Tesla (nasdaq: tsla) has just dropped a difficult quarter on investors and the real question is now: how much worse can it become? Deliveries of the first quarter should be missed by a wide margin of 90,000 cars, estimates from 470,000 vehicles to only 380,000 in the final section. It is not a small miss is a flashing red light. But it is not unprecedented. We have already seen this film. When expectations made its doors at the beginning of 2024, Tesla’s shares dropped by 30%, then 30% after the arrival of the final figures. If the deliveries end below 350,000 this time, the story could repeat itself. But if the number is greater than 360,000, investors can obtain a withdrawal and a recalibre shot for the rest of 2025.
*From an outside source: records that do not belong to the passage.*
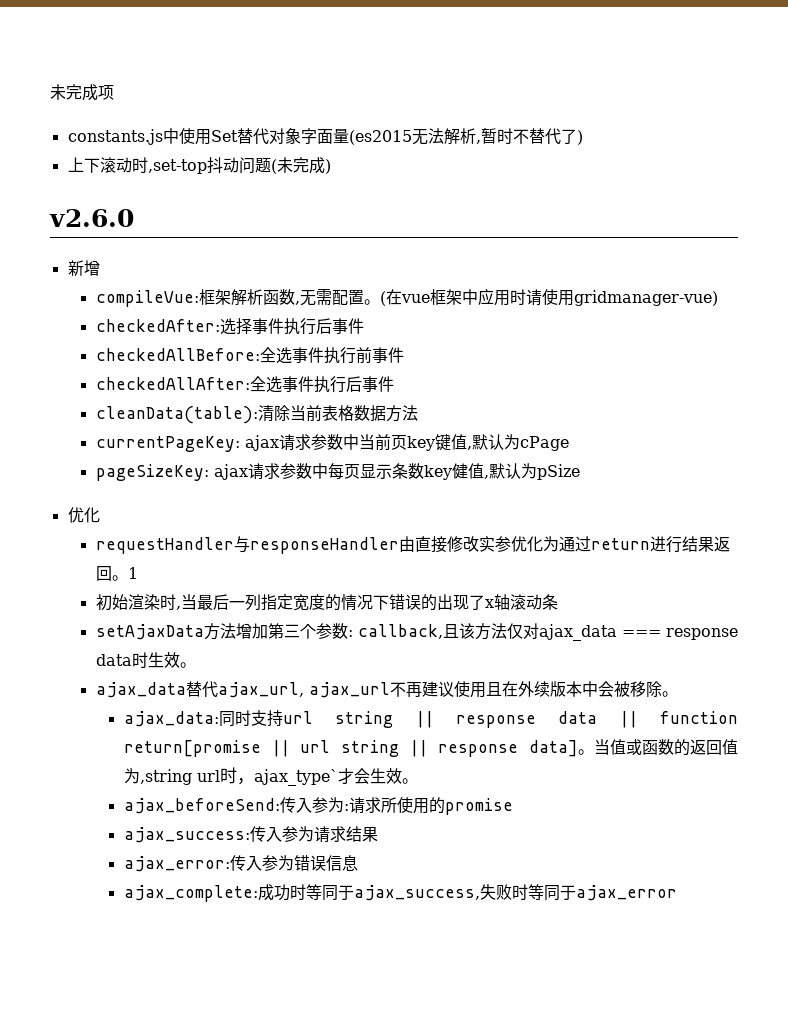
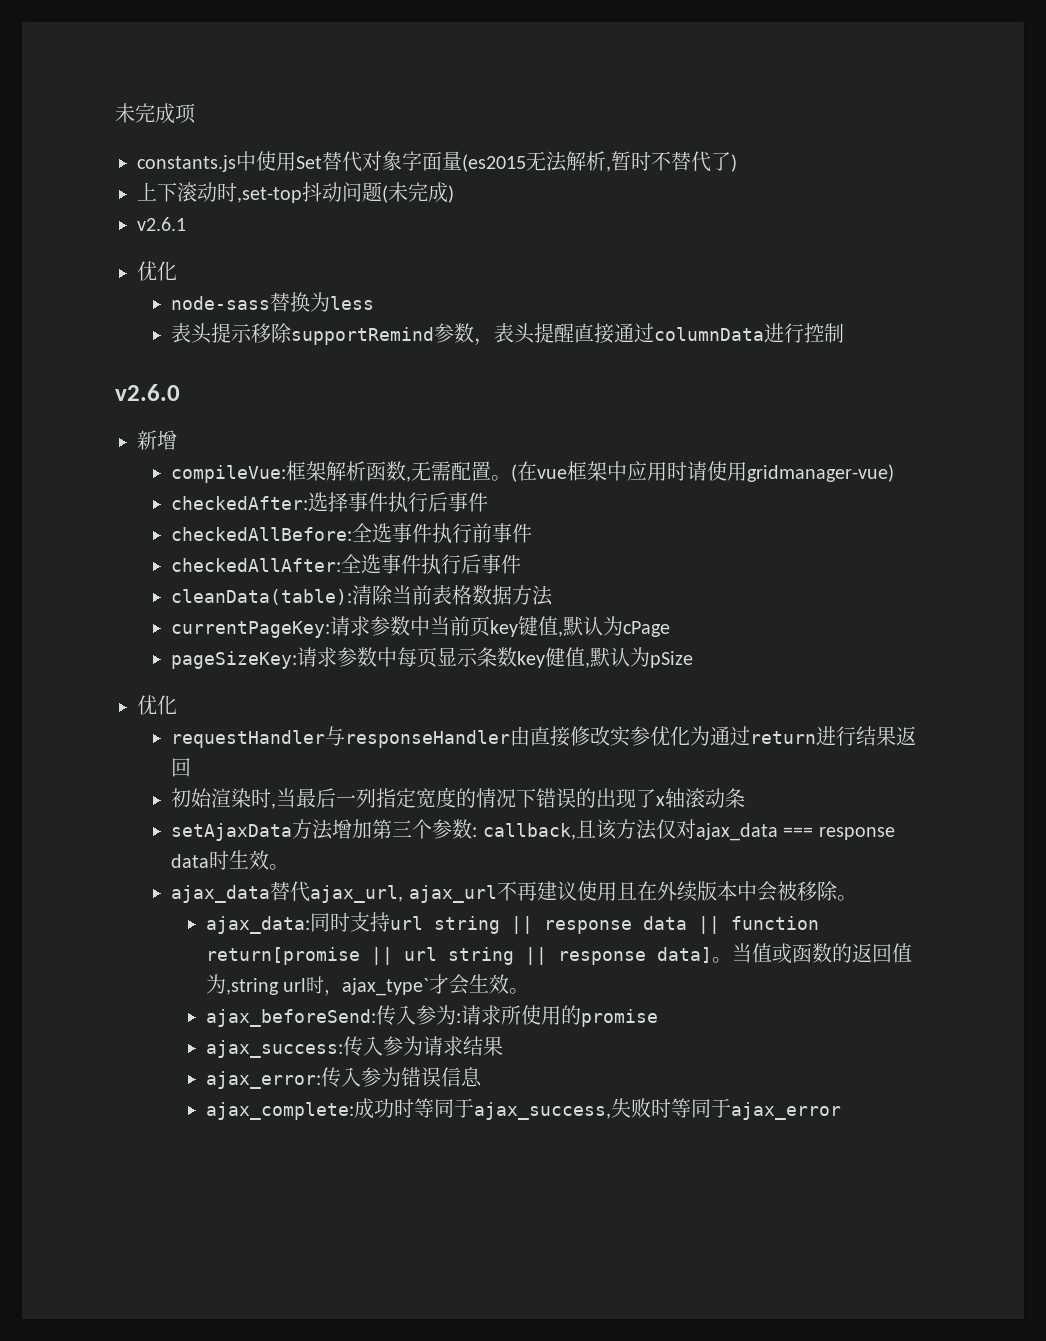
(331, 166) none -> [137,217,186,231] [137,261,177,281] [171,292,375,312] [171,323,845,346] // v2.6.1 // 优化 // node-sass替换为less // 表头提示移除supportRemind参数，表头提醒直接通过columnData进行控制
[244,435,279,451] ajax -> (331, 629) none
[213,464,248,480] ajax -> (298, 660) none
[111,567,138,581] 。1 -> (192, 767) none

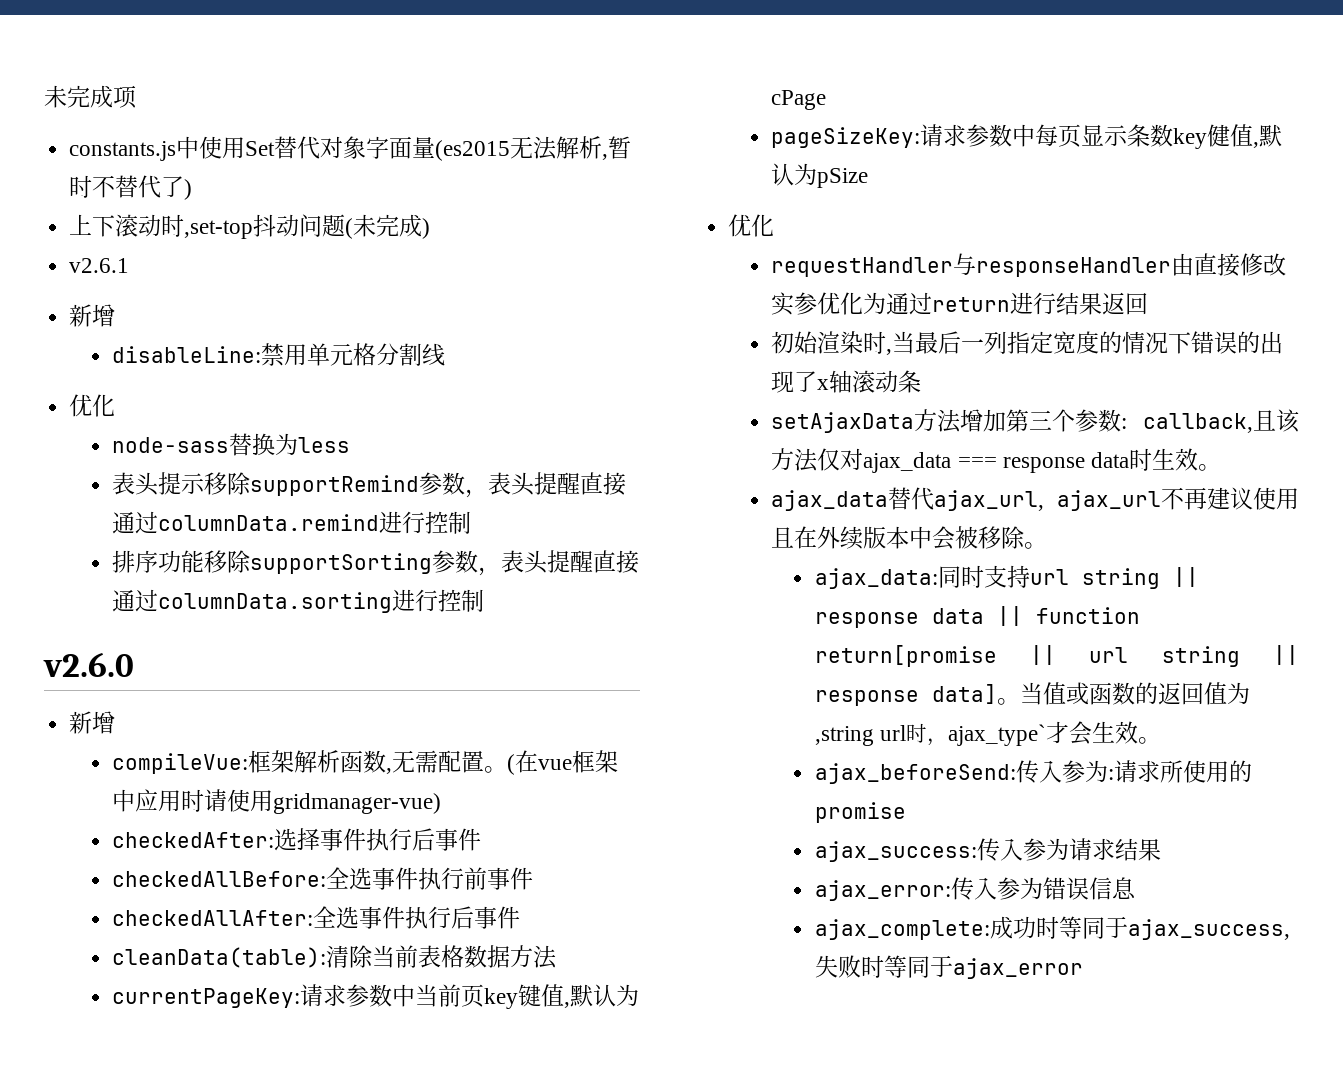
(186, 224) none -> [69,304,116,327] [112,343,446,366] // 新增 // disableLine:禁用单元格分割线
[654,327,765,341] columnData -> [158,511,472,534] [112,550,640,576] [112,589,393,613] columnData.remind进行控制 // 排序功能移除supportSorting参数，表头提醒直接通过columnData.sorting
Meanwhile, Tesla is dealing with more than a simple request. A fire attack suspected of a concessionaire in Rome burnt down 17 vehicles, which prompted the Italian Minister of the Interior to suggest an anarchist-antagonist reason. Elon Musk has not lost time, qualifying the terrorism of X. The authorities have not confirmed this, but one thing is clear: the backlash is brewing. From Berlin to California, Tesla locations have been vandalized in recent months partially powered by Musk’s vocal political positions. His public support for controversial characters and calls for the withdrawal of NATO arouses more than social media drama. They are starting to spread in real risks for the brand.
Add this to European sales in ruins 37% in France last month and you have a discomfort. Wall Street still sees 1.9 million deliveries for 2025, but this is already down 2.1 million a few months ago. What investors want now is not another title. It is stability. A solid delivery number, less downward revisions and less volatility from the summit. Because at this stage, Tesla does not only need to resolve her request that problem must correct her story.
This article appeared for the first time on Gurufocus.